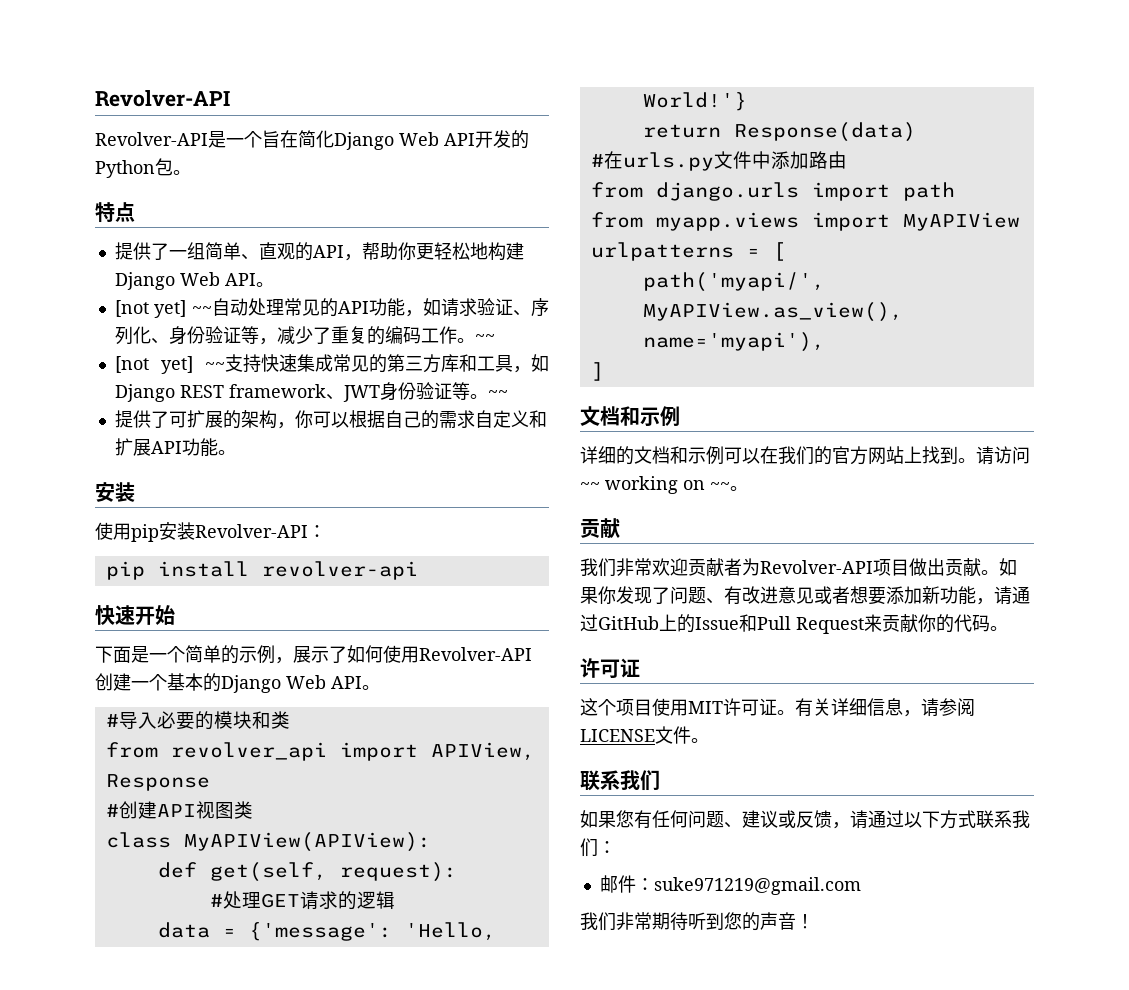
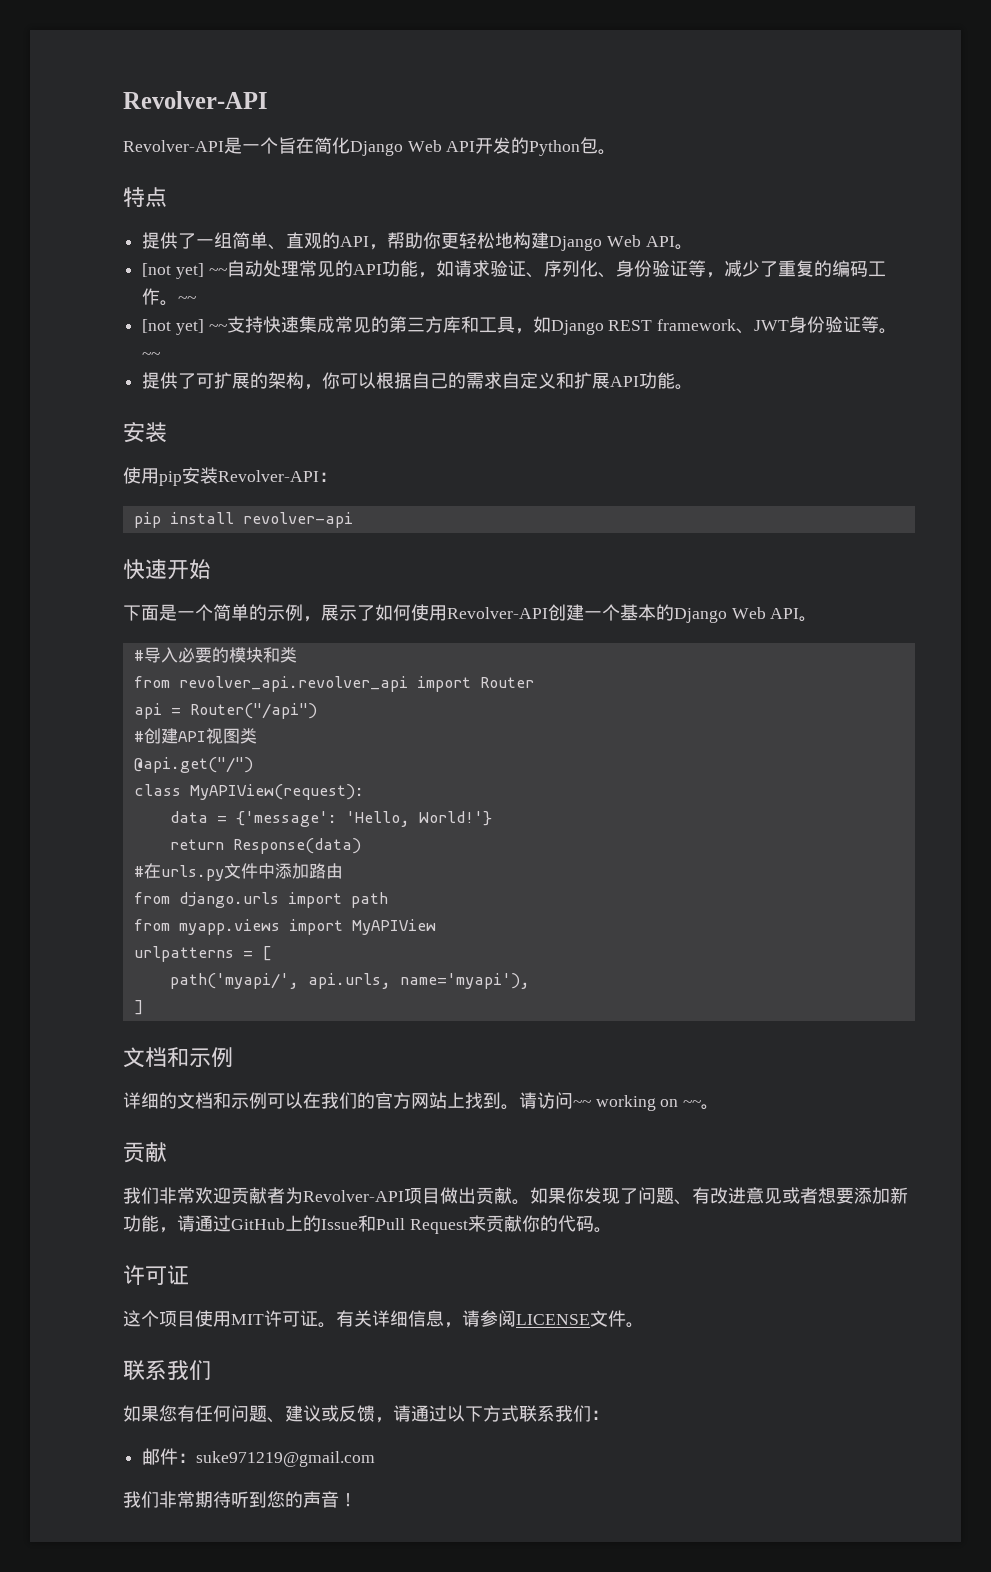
- from revolver_api import APIView, Response
+ from revolver_api.revolver_api import Router
+ api = Router("/api")
+ @api.get("/")
- class MyAPIView(APIView):
- def get(self, request):
- #处理GET请求的逻辑
+ class MyAPIView(request):
- path('myapi/', MyAPIView.as_view(), name='myapi'),
+ path('myapi/', api.urls, name='myapi'),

## What the task asks
Wherever the string "request" occurs in the listing, return the line it sits on.

## Answer to this exercise
- def get(self, request):
+ class MyAPIView(request):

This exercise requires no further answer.